I'm Dr. Sarah Dill, and this is the Stressless Physician Podcast, episode number 44.

Welcome to the Stressless Physician Podcast. I'm your host, Dr. Sarah Dill, MD. Using my unique combination of coaching and mindfulness tools, I will teach you practical ways to reduce your stress level, feel happier at work, and create a better balance between your medical career and personal life. If you are a busy practicing physician who wants to design a life and medical career that feel good to you, you are in the right place.

Hey everyone, welcome back to the podcast. Feels like I have been gone for a while. I actually recorded several episodes before Thanksgiving since I was doing some traveling, and so this is my first podcast episode that I am recording in December. So it is a beautiful sunny Monday. We've had a weekend full of rain, which if you are from California, you know, we love to talk about and we love to celebrate rain which is so funny.

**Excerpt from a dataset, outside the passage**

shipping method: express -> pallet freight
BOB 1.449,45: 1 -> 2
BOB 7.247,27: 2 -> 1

Which I guess sort of ties into my topic today, which is complaining. And so it's so interesting because I have spent many years in New England. I've also lived some other places, Portland, Oregon. I spent a year in Brazil. Lots of places where rain is a lot more common and folks tend to complain about rain. And so again, it's interesting just to notice what one group of people, Californians in a long drought, say and think about rain, weather versus others. So nothing right or wrong there. Just interesting to notice that our experience of the world is really shaped by how we think of it, rather than just the events or the experiences we have, like rain.

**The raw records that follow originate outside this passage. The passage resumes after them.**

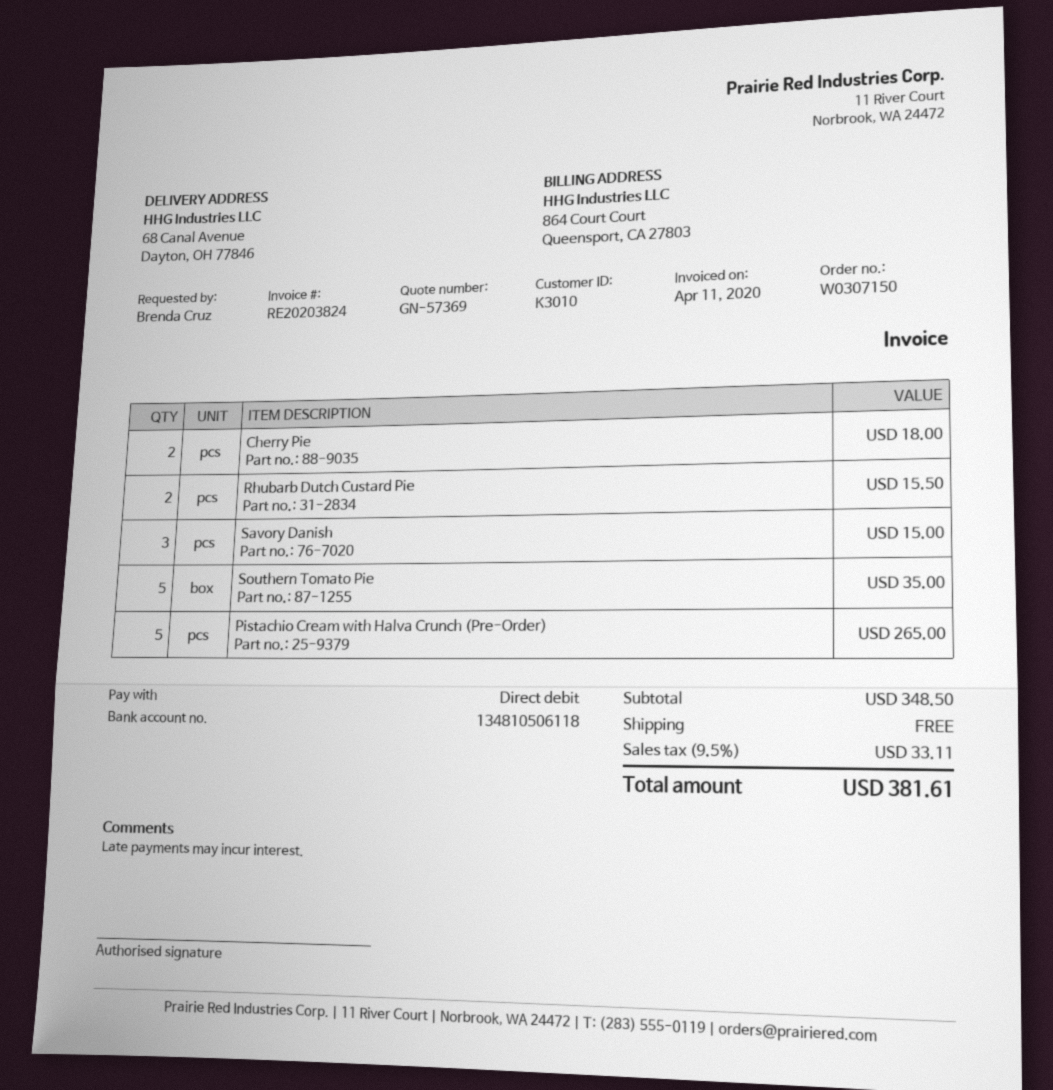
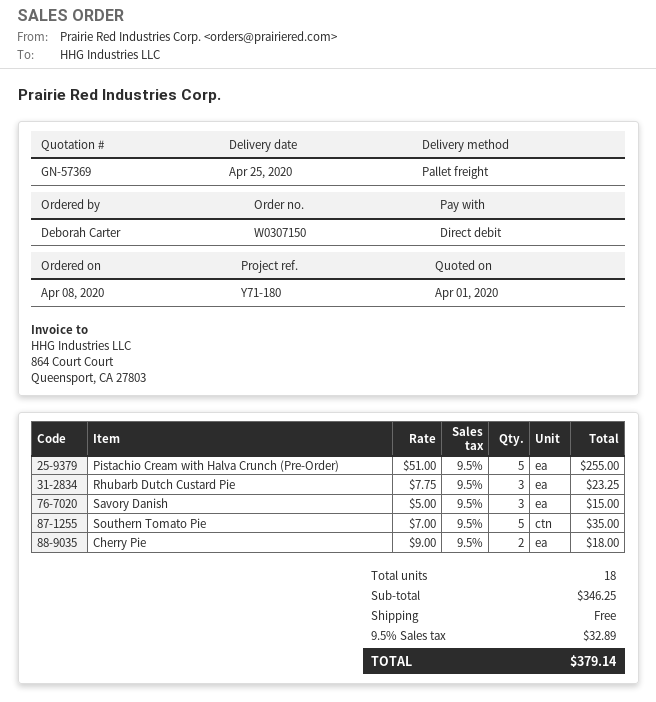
ordered by: Brenda Cruz -> Deborah Carter
Rhubarb Dutch Custard Pie: 2 for 15.50 -> 3 for 23.25
Pistachio Cream with Halva Crunch (Pre-Order): 5 for 265.00 -> 5 for 255.00
subtotal: 348.50 -> 346.25
tax: 9.5% = 33.11 -> 9.5% = 32.89
total: 381.61 -> 379.14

So today I wanted to talk about complaining and how to stop complaining and why we should. So just to start off with, I think this is something that most of us generally don't like complaining or complainers, right? People who complain a lot are generally, that's generally not considered a very positive trait. It's not always fun to be around people who complain a lot. It sort of feels negative. It can be somewhat repetitive and general.

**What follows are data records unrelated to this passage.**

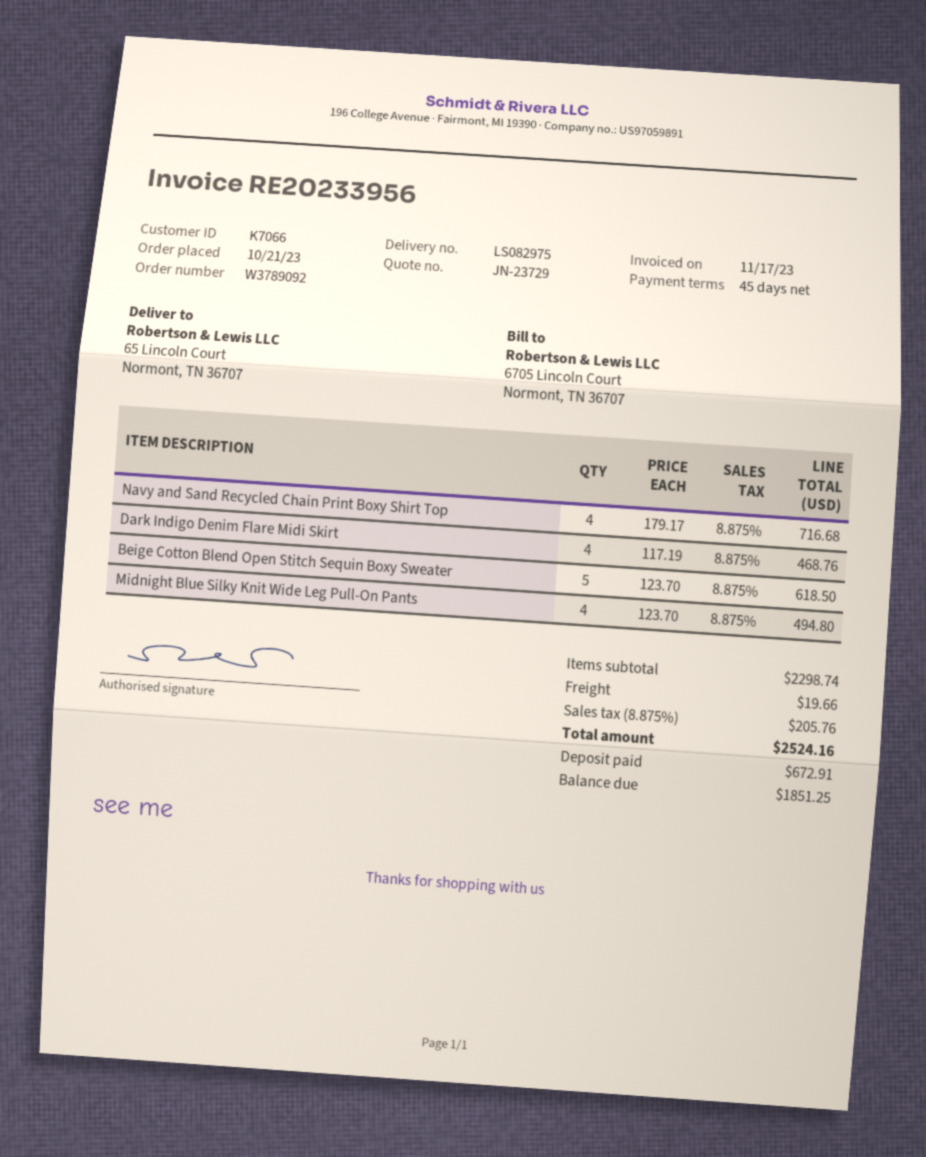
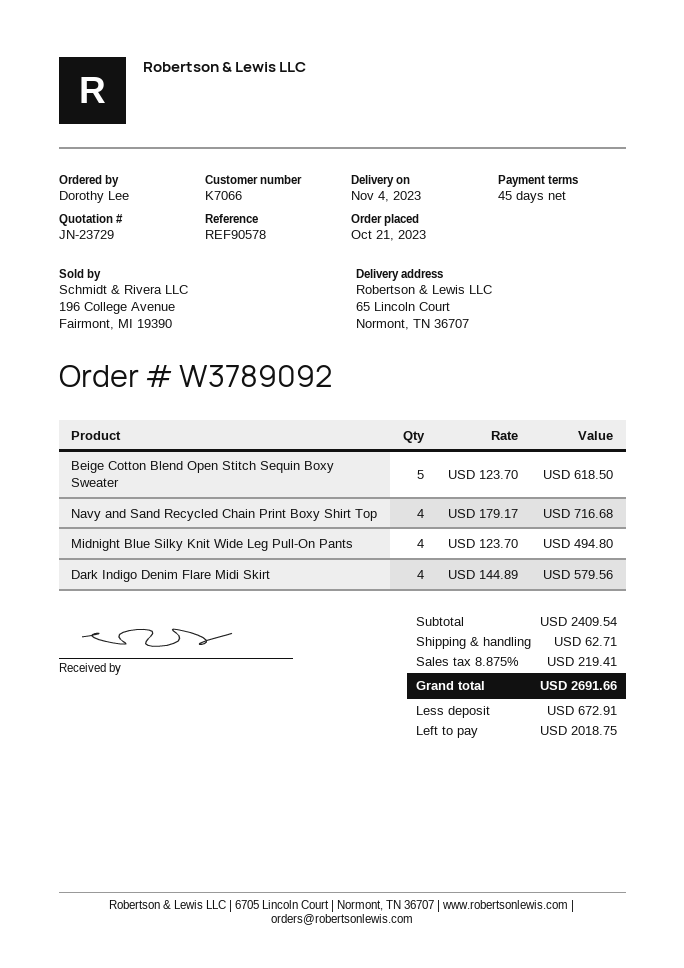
Dark Indigo Denim Flare Midi Skirt: 4 x 117.19 = 468.76 -> 4 x 144.89 = 579.56
subtotal: 2298.74 -> 2409.54
shipping: 19.66 -> 62.71
tax: 8.875% = 205.76 -> 8.875% = 219.41
total: 2524.16 -> 2691.66
balance: 1851.25 -> 2018.75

I think we don't like to be around complainers, and yet most of us are complainers, I think, at least in our own head. Even when we're complaining about someone else being a complainer, that's us complaining. I started off too by thinking about like whether there was really a difference or what that difference would be between complaining and having a lot of negative thoughts or negative opinions about things. Is there a difference? What do you think? Between complaining and negative thoughts or negative opinions? I finally decided that I think they're pretty much the same thing.

And then of course I went to Google and I looked up some definitions of complaining. I was trying to think about how I exactly, I would define a complaint. And one definition I really liked from the Cambridge dictionary says that complaining is the act of saying that something is wrong or not satisfactory. And I would actually say it could also be a thought. Sometimes we just complain in our head. So it's basically the idea, the thought, whether we say it or not, that something is wrong or not satisfactory.

Another definition, very similar, from Oxford languages is that complaining is the expression of dissatisfaction or annoyance about something. So I think we all would agree this is our experience of complaints and complaining. So in the end, I guess, I think that negative thinking, negative opinions, and complaining are pretty much the same thing. Saying or believing that something is wrong or not satisfactory, feeling dissatisfied or annoyed about something, right when we don't like something, but it's a pretty ubiquitous experience.

I think this is something that every single person does, and in fact, there are studies that show that on average, one study that I saw quoted often that on average we complain out loud to other people between 15 and 30 times a day. I actually think we probably think complaints in our head even more frequently. I saw a study that was arguing that we complain at least to ourselves, up to one time a minute, right? That's a lot of complaining.

So why do we do it? What are some of the reasons that complaining is such a normal part of the human experience? Well, the first and the biggest one, which I've talked about a lot on this podcast, is of course, that our brains are wired for negativity. Our primitive brain especially, is always focused on what's wrong, what we don't like, what's a problem, what's a potential threat. It's always scanning for problems, threats, danger, all of it. It's our default. This is normal. There's nothing wrong with you, but it doesn't create happy, satisfied lives.

We don't just naturally look around us, or I guess some people maybe do a little bit more, but we often don't just look around us and notice all the things that are great, right? We're looking for the threat. It has a evolutionary benefit to us in terms of survival, and again, our brain hasn't really caught up with the fact that most of us aren't in physical danger. All the time. So that's probably the main reason why complaining is so universal and so frequent.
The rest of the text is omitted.